» **Records supplied**

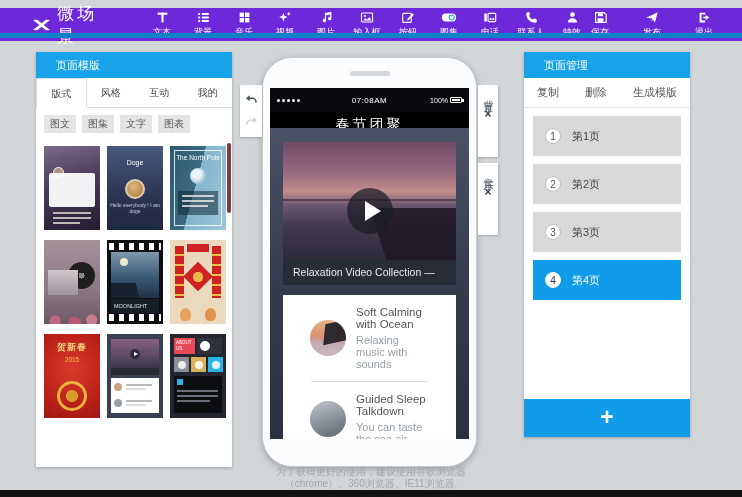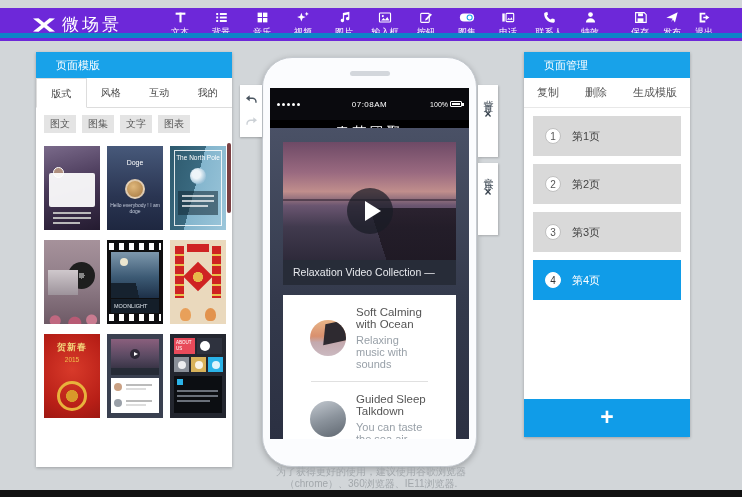"保存" .tb-actions { gap: 4px -> 24px }
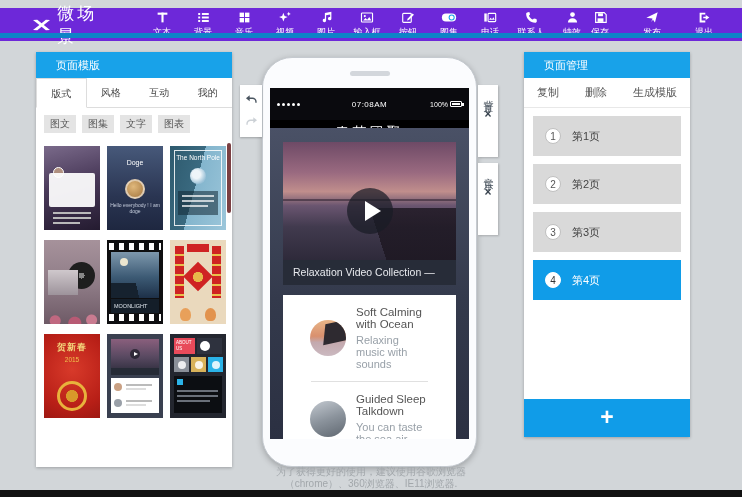"07:08AM" .statusbar { height: 32px -> 24px }
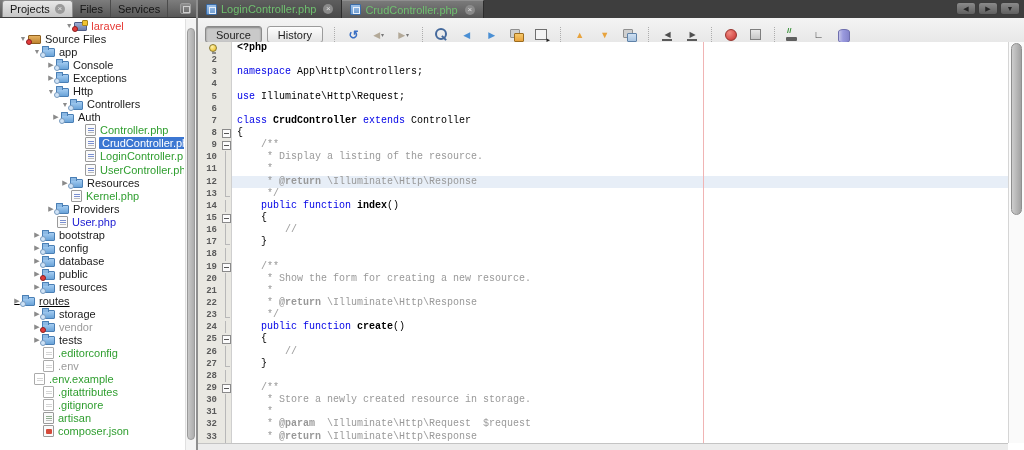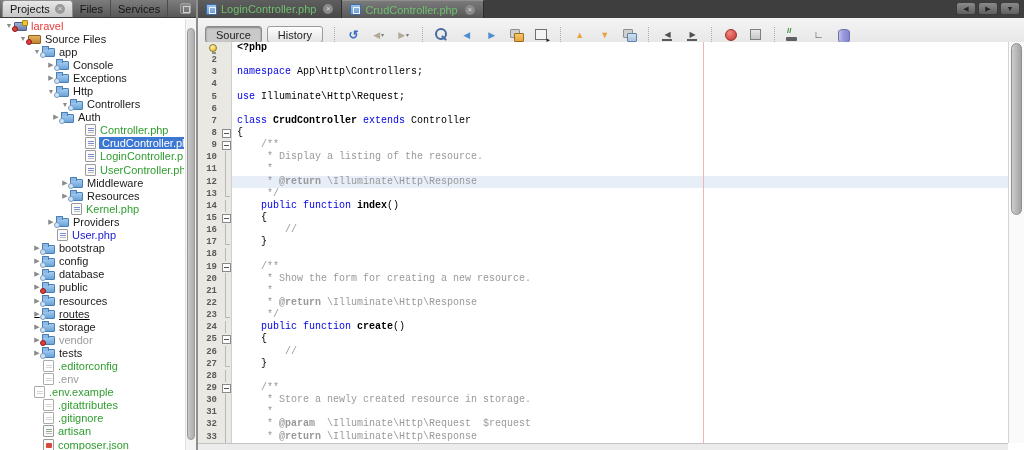"laravel" div.tree-row { justify-content: none -> center }
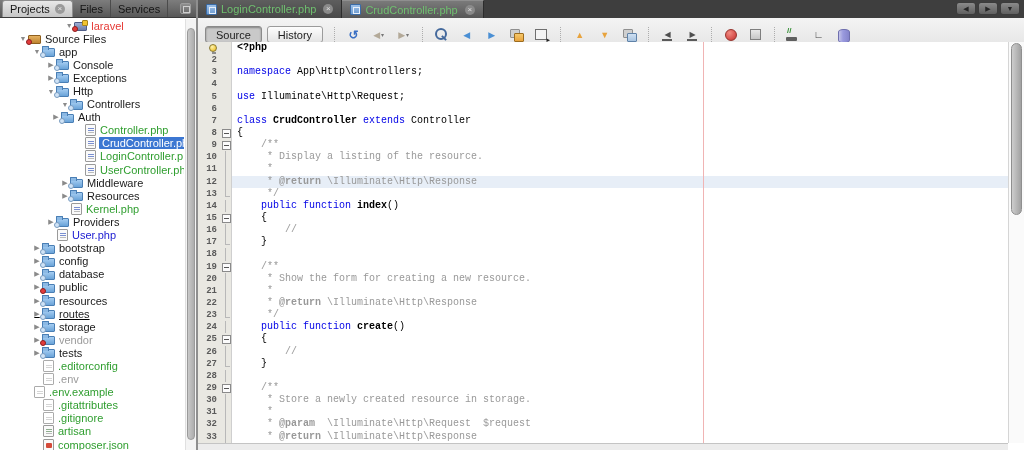"Middleware" div.tree-row { html: <div> <span>▶</span> <span></span> <span>Middleware</span> </div> -> none }
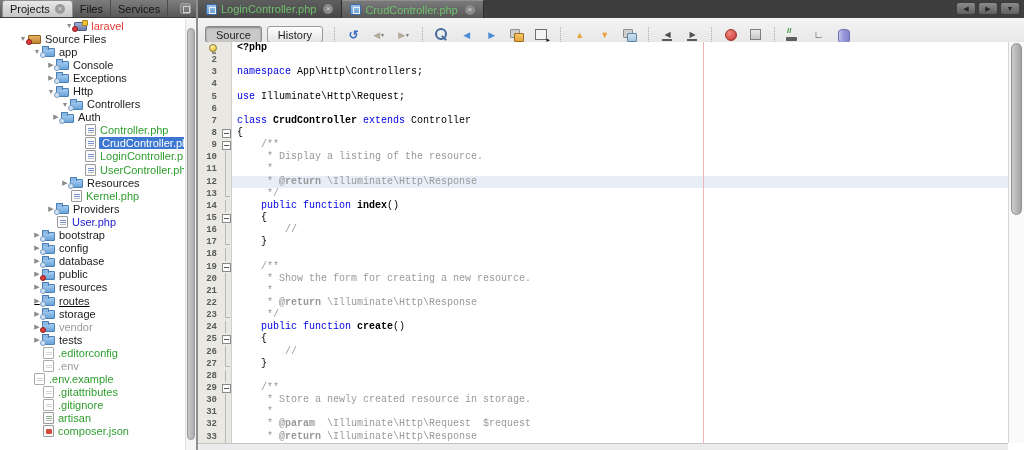"routes" div.tree-row { padding-left: 32px -> 12px }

» **Exercise prompt**
Copy out every line of the data above, taking care to leave the pictures out.

» **Result**
"保存" .tb-actions { gap: 4px -> 24px }
"07:08AM" .statusbar { height: 32px -> 24px }
"laravel" div.tree-row { justify-content: none -> center }
"Middleware" div.tree-row { html: <div> <span>▶</span> <span></span> <span>Middleware</span> </div> -> none }
"routes" div.tree-row { padding-left: 32px -> 12px }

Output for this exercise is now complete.